A farmer’s daughter, Jhuna Tamang, who set up tea farms and employed others, says tea brings people together in sad and happy times. There is memory of poverty in the book, just as there is the story of perseverance—of women like Goma Koirala who has lost family members to poverty and pain, but has not given up raising a granddaughter alone. And there is the courage of Laxmi Ghalan, one of the first openly lesbian women in Nepal.
The stories that have been curated, range from that of the famous actress Karishma Manandhar to Sangita Magar, who calls herself a “survivor” after her experience of having been through an acid attack.

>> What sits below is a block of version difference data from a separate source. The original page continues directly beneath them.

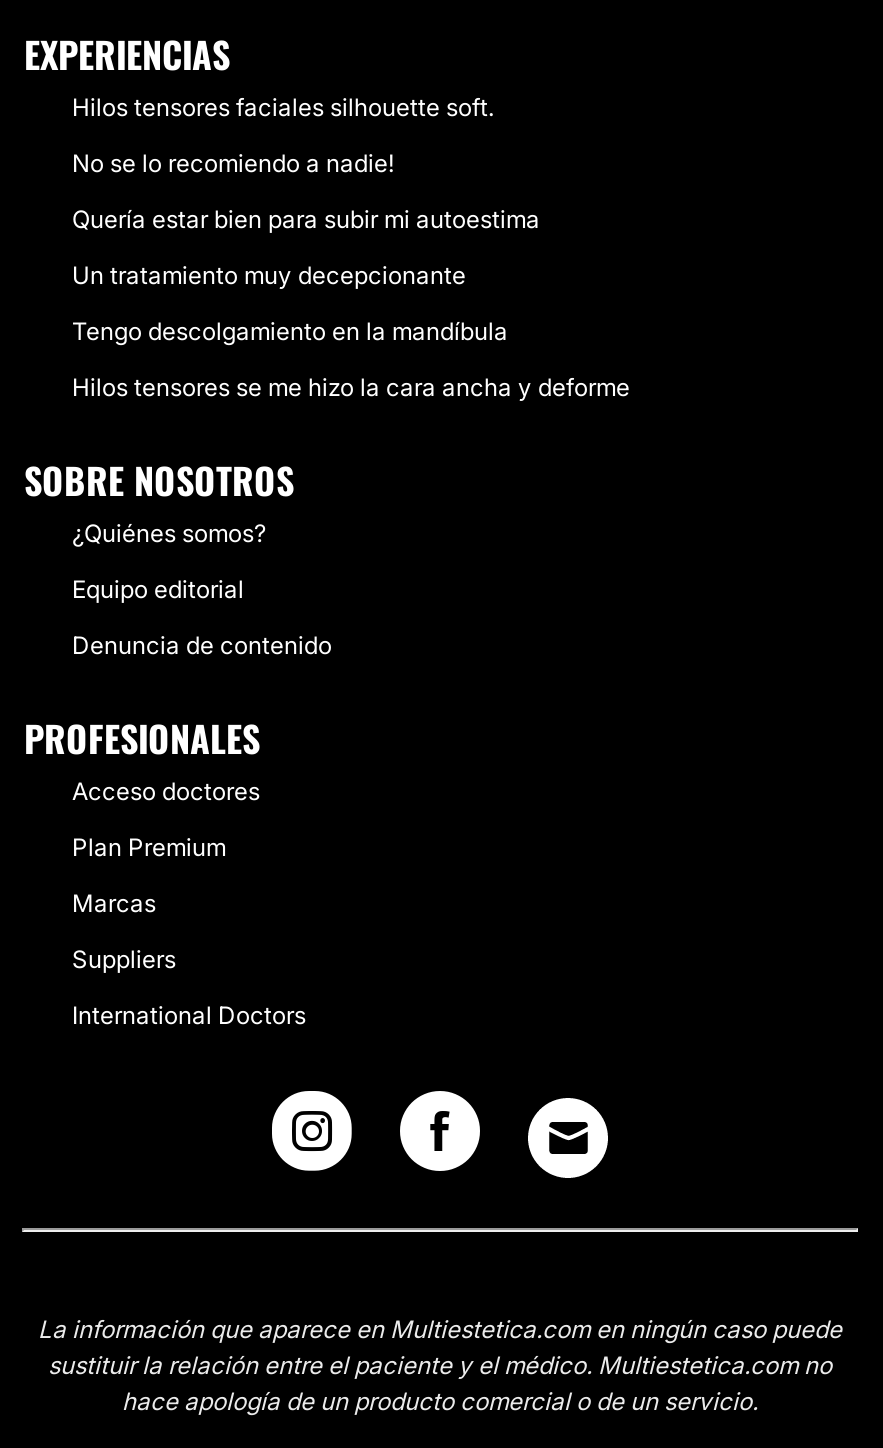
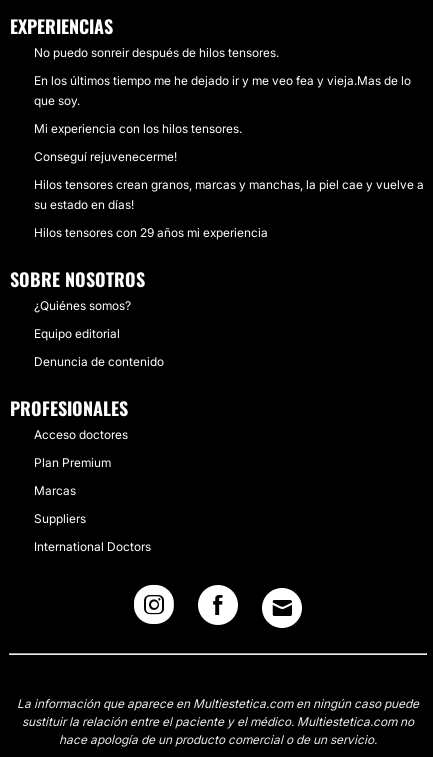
- Hilos tensores faciales silhouette soft.
+ No puedo sonreir después de hilos tensores.

- No se lo recomiendo a nadie!
+ En los últimos tiempo me he dejado ir y me veo fea y vieja.Mas de lo
+ que soy.

- Quería estar bien para subir mi autoestima
+ Mi experiencia con los hilos tensores.

- Un tratamiento muy decepcionante
+ Conseguí rejuvenecerme!

- Tengo descolgamiento en la mandíbula
+ Hilos tensores crean granos, marcas y manchas, la piel cae y vuelve a
+ su estado en días!

- Hilos tensores se me hizo la cara ancha y deforme
+ Hilos tensores con 29 años mi experiencia
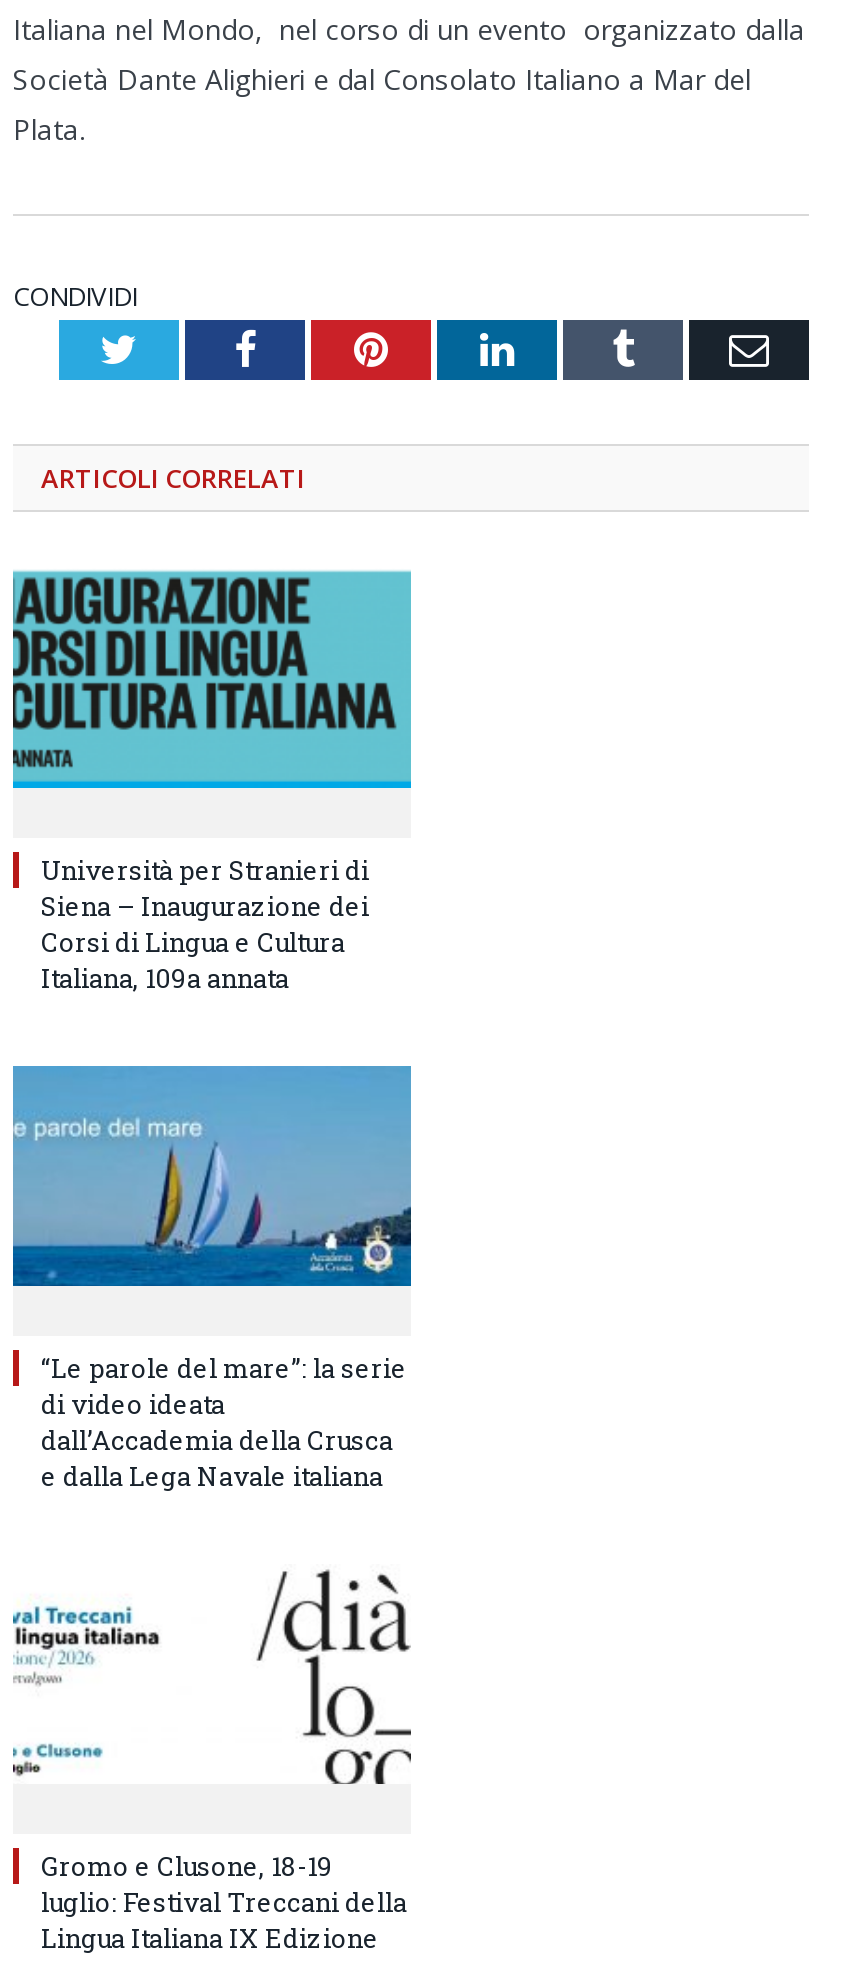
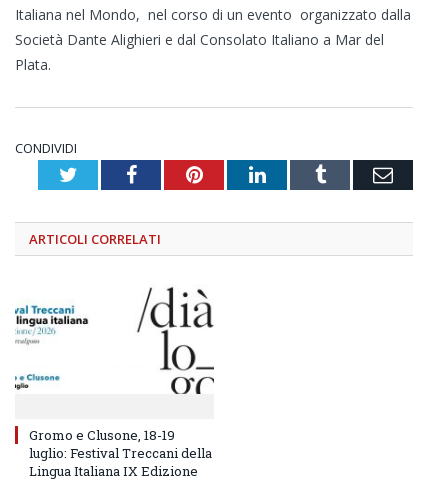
- [image]
- Università per Stranieri di
- Siena – Inaugurazione dei
- Corsi di Lingua e Cultura
- Italiana, 109a annata

- [image]
- “Le parole del mare”: la serie
- di video ideata
- dall’Accademia della Crusca
- e dalla Lega Navale italiana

In the lives of women featured in the book, who are players, artists, writers, actors, activists, teachers, entrepreneurs, industrialists, doctors, agriculturalists, climbers, journalists, politicians, pilots, you will see acumen, courage and compassion as they bare their lives before us so we can make ours.
Based on interviews that were transcribed and translated from different languages by a group of women, this is a book by women about women. The book has a very development document feel with its glossy, heavy pages, modeled after the international 200 Women: Who Will Change the Way You See the World. But the texture also gives the portraits the effect it is expected to have on the reader.
Seeing women in control of their skills and lives is what makes us realise that independence matters. Each woman’s life in itself is actually a saga of the many lives she leads to evolve into the person she is constantly trying to become.